** EXERCISE PROMPT **
Write out all the entries word for word, but skip any images.

ENTRIES SUPPLIED Start Marker

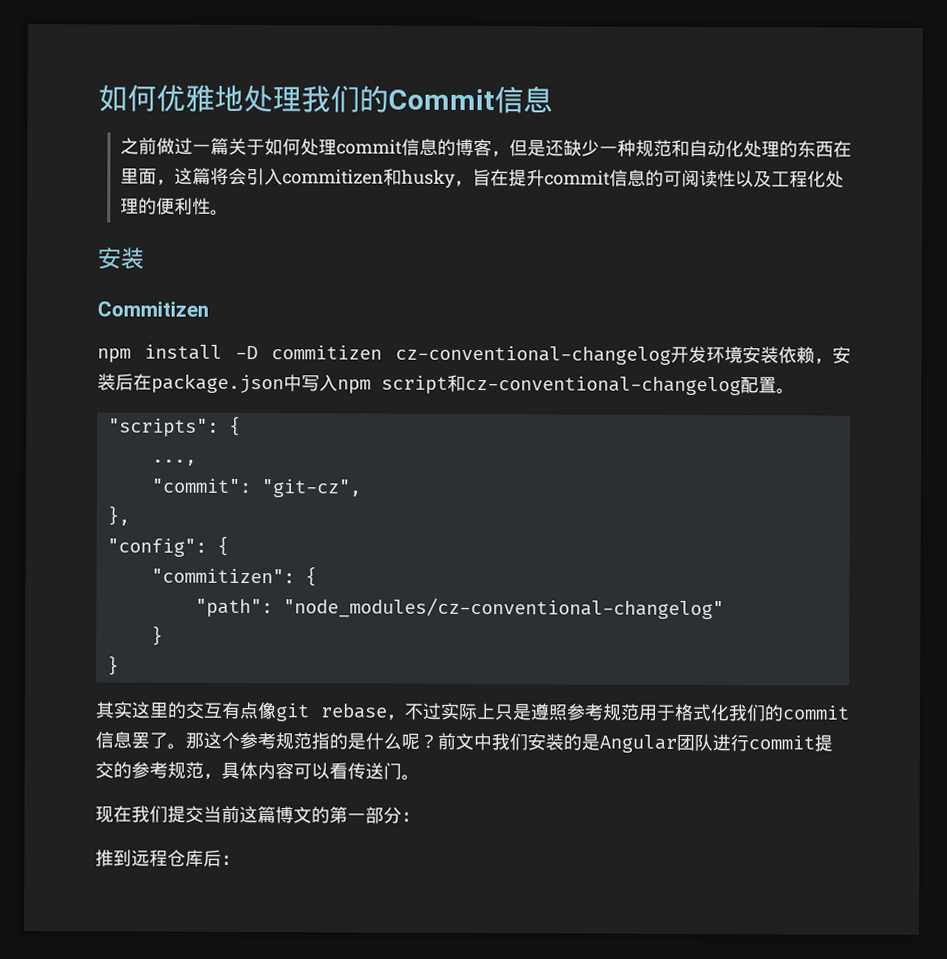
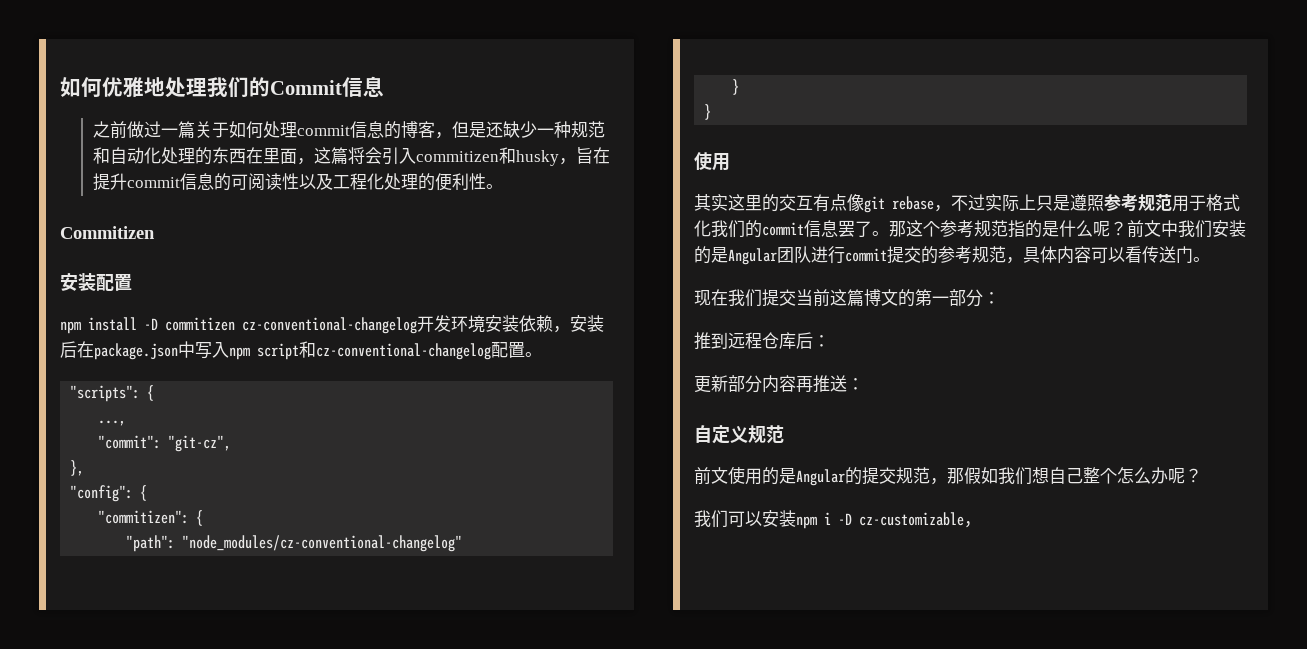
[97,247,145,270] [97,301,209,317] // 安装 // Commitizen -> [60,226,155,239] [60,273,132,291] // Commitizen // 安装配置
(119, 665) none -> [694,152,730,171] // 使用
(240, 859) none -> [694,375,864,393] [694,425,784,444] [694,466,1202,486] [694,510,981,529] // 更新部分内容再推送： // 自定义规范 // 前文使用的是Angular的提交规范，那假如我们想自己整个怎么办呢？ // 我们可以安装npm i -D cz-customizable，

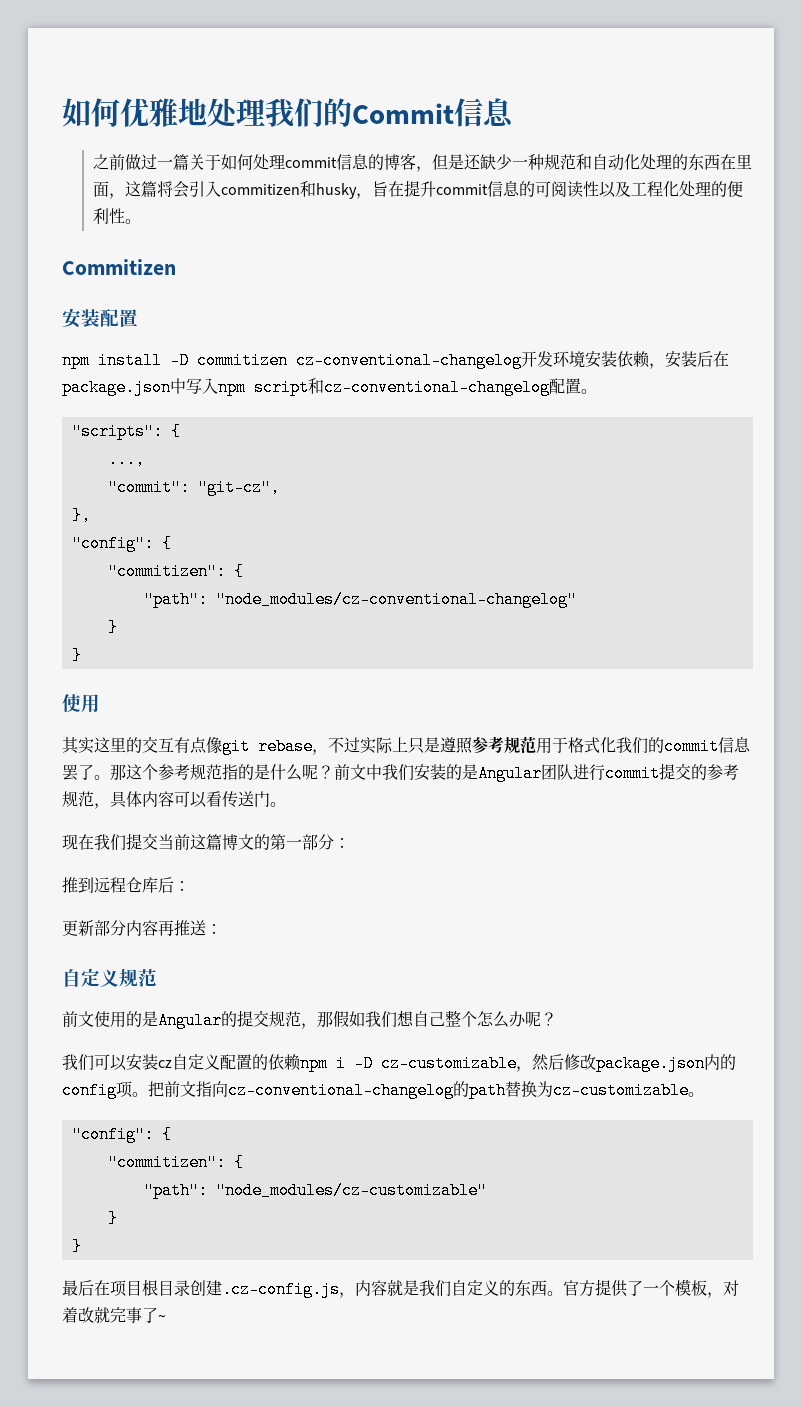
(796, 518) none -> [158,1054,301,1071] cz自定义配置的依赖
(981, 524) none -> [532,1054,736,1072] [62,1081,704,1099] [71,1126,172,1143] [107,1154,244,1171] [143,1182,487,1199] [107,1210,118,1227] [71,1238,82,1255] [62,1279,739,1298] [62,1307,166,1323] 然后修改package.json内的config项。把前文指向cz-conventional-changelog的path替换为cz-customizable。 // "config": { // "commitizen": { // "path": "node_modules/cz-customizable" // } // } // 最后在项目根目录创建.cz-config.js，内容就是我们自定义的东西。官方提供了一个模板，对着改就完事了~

ENTRIES SUPPLIED End Marker

** SOLUTION BELOW **
[97,247,145,270] [97,301,209,317] // 安装 // Commitizen -> [60,226,155,239] [60,273,132,291] // Commitizen // 安装配置
(119, 665) none -> [694,152,730,171] // 使用
(240, 859) none -> [694,375,864,393] [694,425,784,444] [694,466,1202,486] [694,510,981,529] // 更新部分内容再推送： // 自定义规范 // 前文使用的是Angular的提交规范，那假如我们想自己整个怎么办呢？ // 我们可以安装npm i -D cz-customizable，

(796, 518) none -> [158,1054,301,1071] cz自定义配置的依赖
(981, 524) none -> [532,1054,736,1072] [62,1081,704,1099] [71,1126,172,1143] [107,1154,244,1171] [143,1182,487,1199] [107,1210,118,1227] [71,1238,82,1255] [62,1279,739,1298] [62,1307,166,1323] 然后修改package.json内的config项。把前文指向cz-conventional-changelog的path替换为cz-customizable。 // "config": { // "commitizen": { // "path": "node_modules/cz-customizable" // } // } // 最后在项目根目录创建.cz-config.js，内容就是我们自定义的东西。官方提供了一个模板，对着改就完事了~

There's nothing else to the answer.